I dunno - the "or else" is pretty goddamn mealymouthed:

    Should governments continue to encounter impediments to lawful access to information necessary to aid the protection of the citizens of our countries, we may pursue technological, enforcement, legislative or other measures to achieve lawful access solutions.

The "or else" is in language slightly less strong than the "we recognize that encryption is real" statement:

    Governments should recognize that the nature of encryption is such that that there will be situations where access to information is not possible, although such situations should be rare.

I mean, they ran this with an image of Pine Gap because of course they did when really we're talking about

Because this is a discussion of agencies that literally vacuumed up ALL voice and data traffic going into or out of the United States and fuckn' hell, they're actually saying "the nature of encryption is such that that there will be situations where access to information is not possible" and that's kind of like MADD saying "a drink or two every now and then shouldn't be a problem for most people" and frankly, considering the past 20 years I maybe would lead with that.




mk  ·  42 days ago  ·  link  ·  

    Governments should recognize that the nature of encryption is such that that there will be situations where access to information is not possible, although such situations should be rare.

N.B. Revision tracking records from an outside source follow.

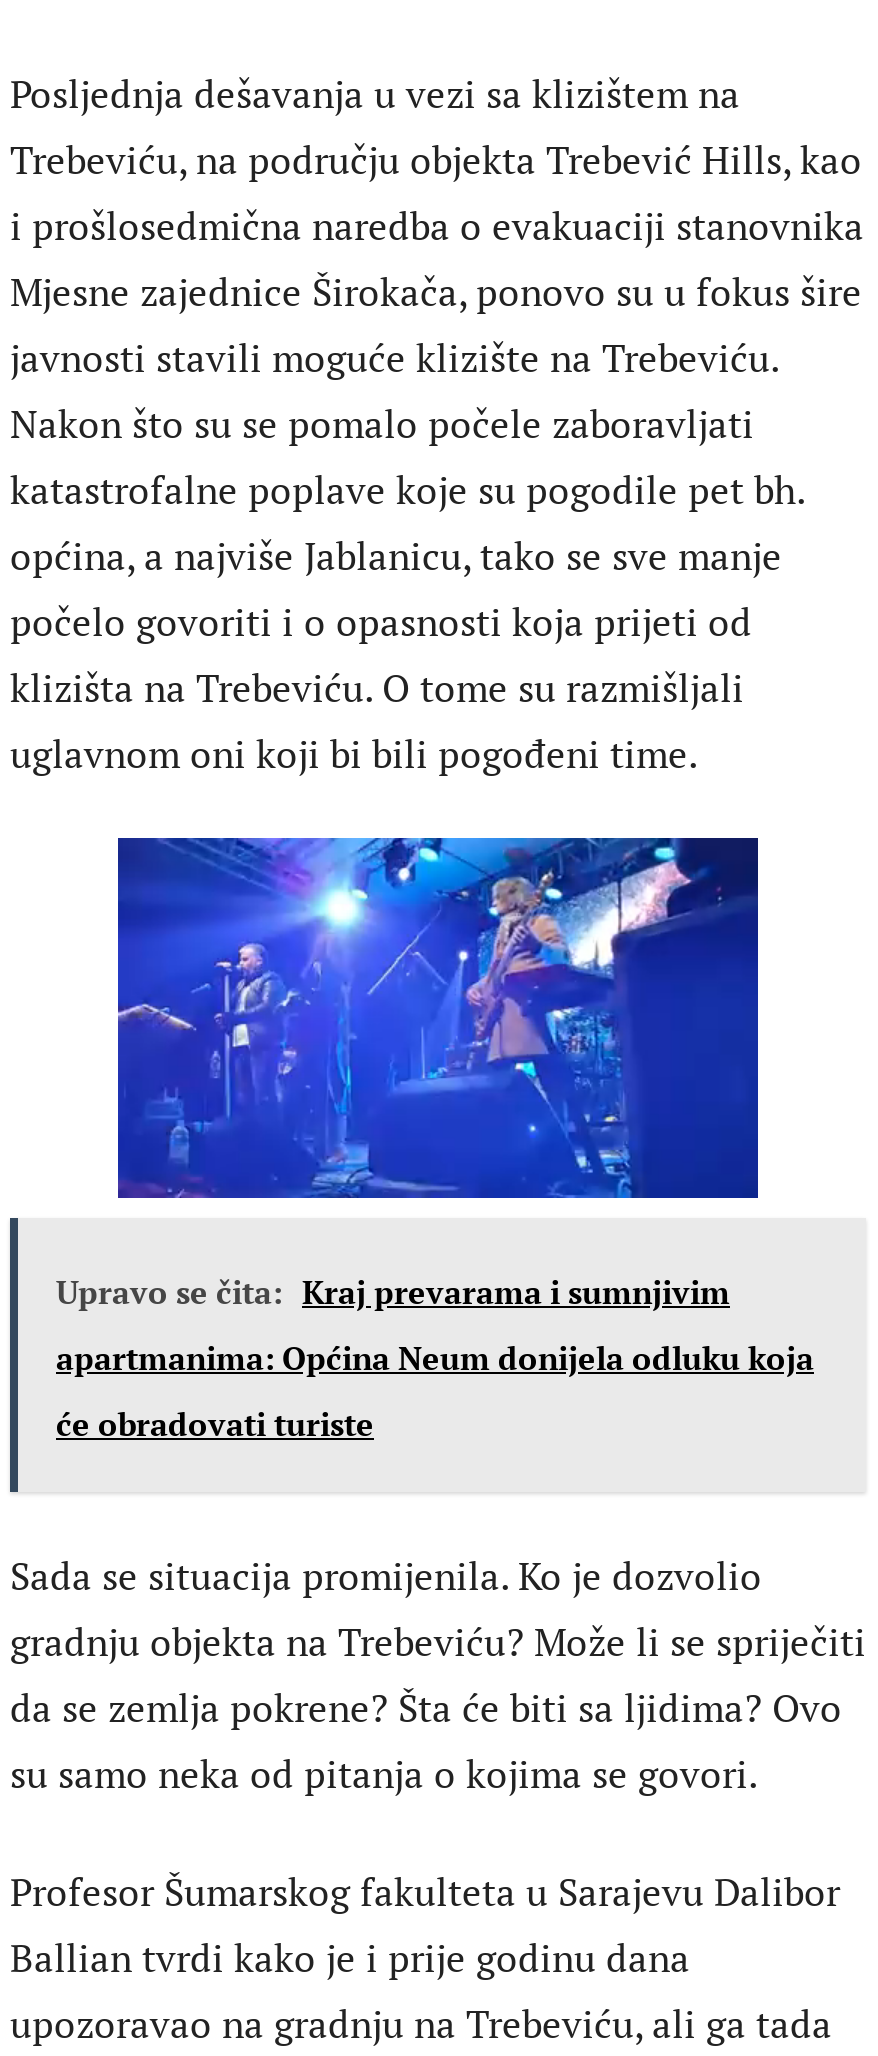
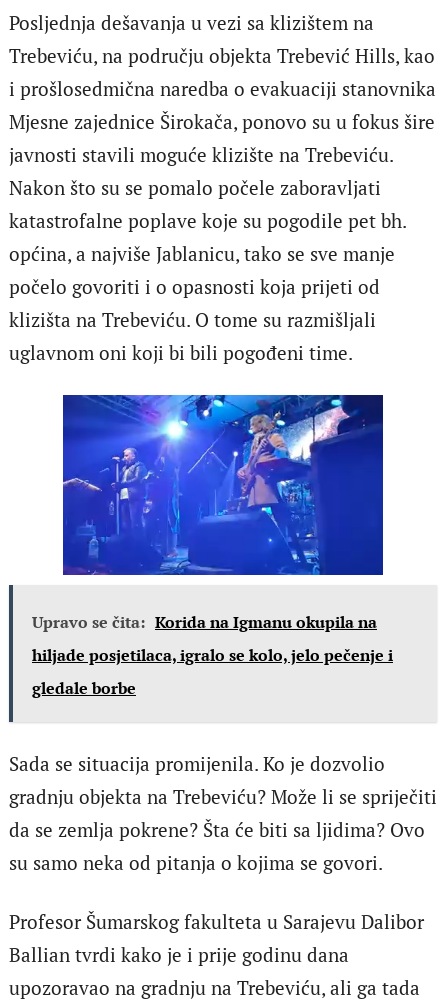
- Upravo se čita: Kraj prevarama i sumnjivim
+ Upravo se čita: Korida na Igmanu okupila na

- apartmanima: Općina Neum donijela odluku koja
+ hiljade posjetilaca, igralo se kolo, jelo pečenje i

- će obradovati turiste
+ gledale borbe
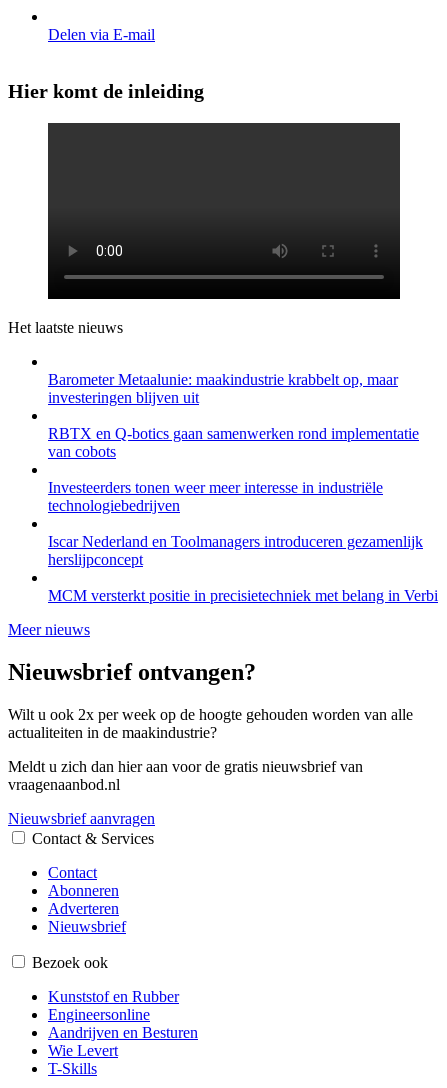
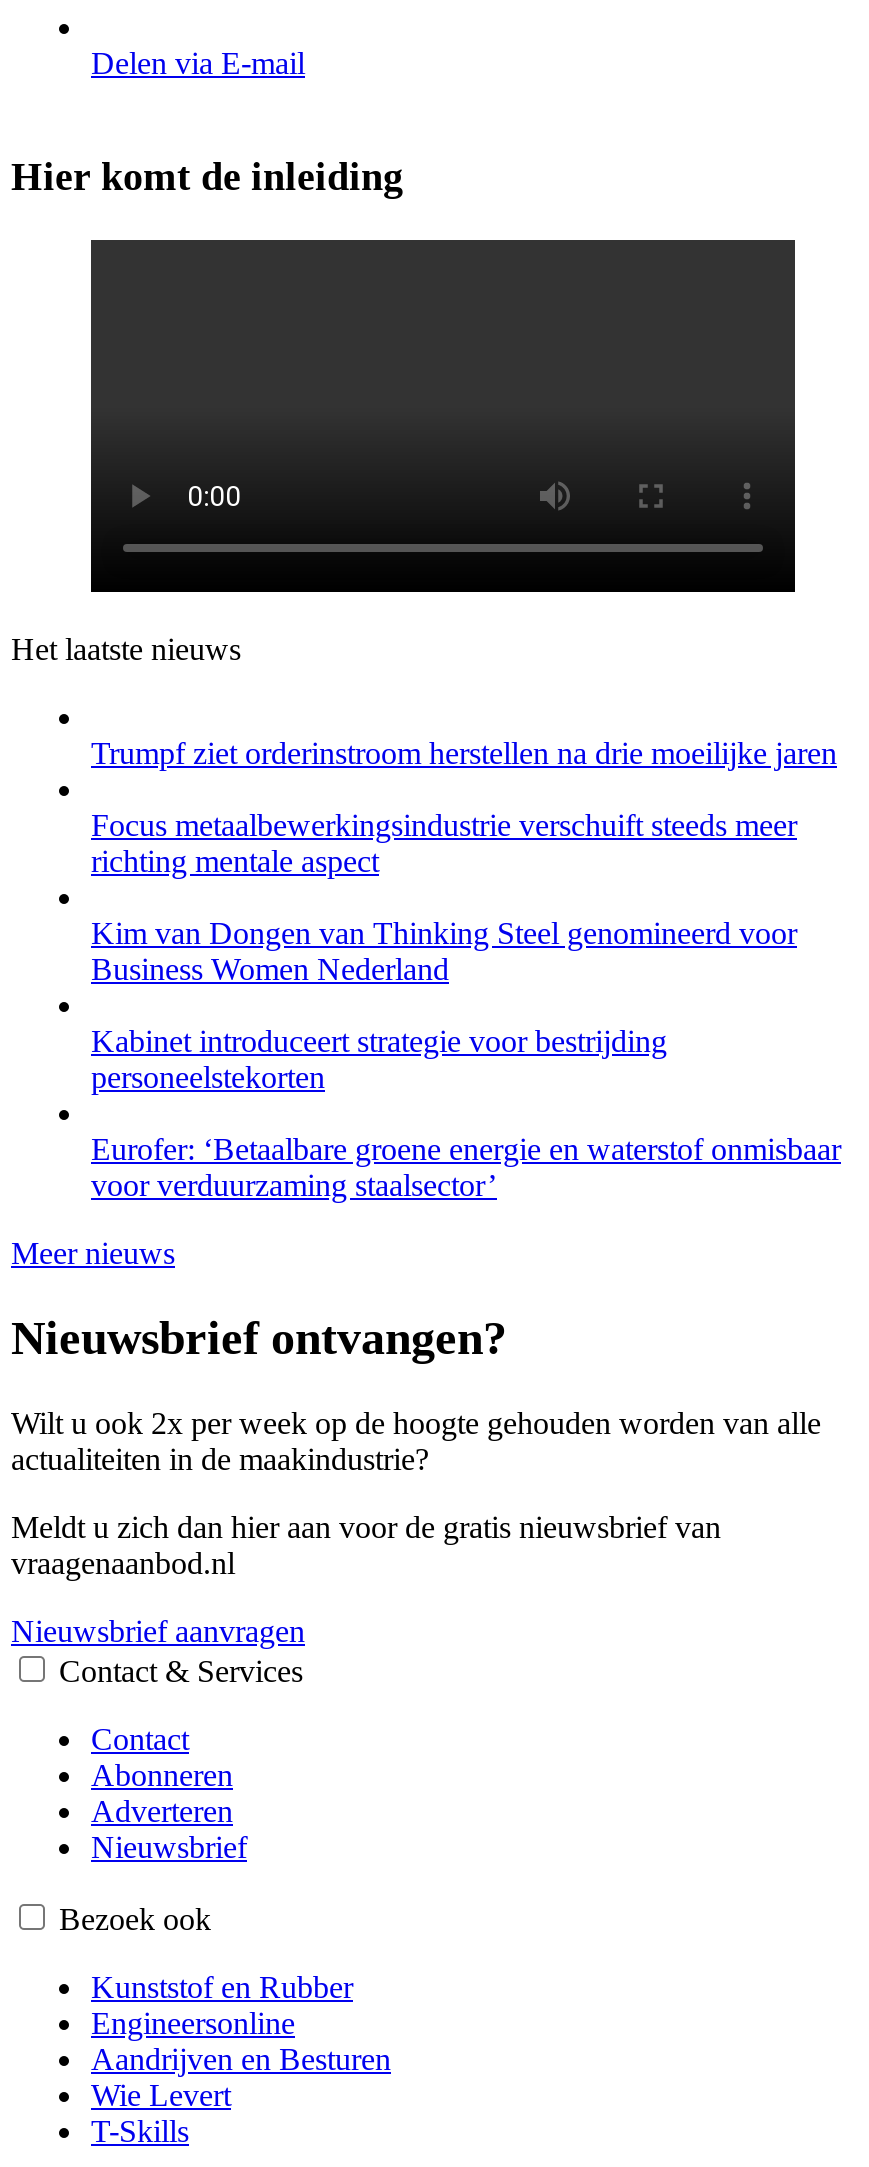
- Barometer Metaalunie: maakindustrie krabbelt op, maar
- investeringen blijven uit
+ Trumpf ziet orderinstroom herstellen na drie moeilijke jaren

- RBTX en Q-botics gaan samenwerken rond implementatie
- van cobots
+ Focus metaalbewerkingsindustrie verschuift steeds meer
+ richting mentale aspect

- Investeerders tonen weer meer interesse in industriële
- technologiebedrijven
+ Kim van Dongen van Thinking Steel genomineerd voor
+ Business Women Nederland

- Iscar Nederland en Toolmanagers introduceren gezamenlijk
- herslijpconcept
+ Kabinet introduceert strategie voor bestrijding
+ personeelstekorten

- MCM versterkt positie in precisietechniek met belang in Verbi
+ Eurofer: ‘Betaalbare groene energie en waterstof onmisbaar
+ voor verduurzaming staalsector’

The assumption that government should be able to weigh in on use of encryption is likely the purpose of this letter, IMO. They are framing the argument by assuming a permission-based situation.

As it stands, you don't need permission to use encryption in communications, and it needn't be rare.

The government of a free people necessarily has its hands tied. This letter is trying to undermine that notion.

kleinbl00  ·  41 days ago  ·  link  ·  

Yeah, but they've been making that statement about PGP since '91. They tried to characterize encryption as munitions back in '93. We're pretty much to our second generation of law enforcement dealing with encryption as routine and the game is always "we have a right to search" / "no but they have 5th Amendment rights."

I dunno, man. In a world where Americans born using midwives are having their passports revoked and immigrants are staying off WIC so they don't get deported I CANNOT work myself into a lather over abstract subtleties such as "we may pursue technological, enforcement, legislative or other measures to achieve lawful access solutions".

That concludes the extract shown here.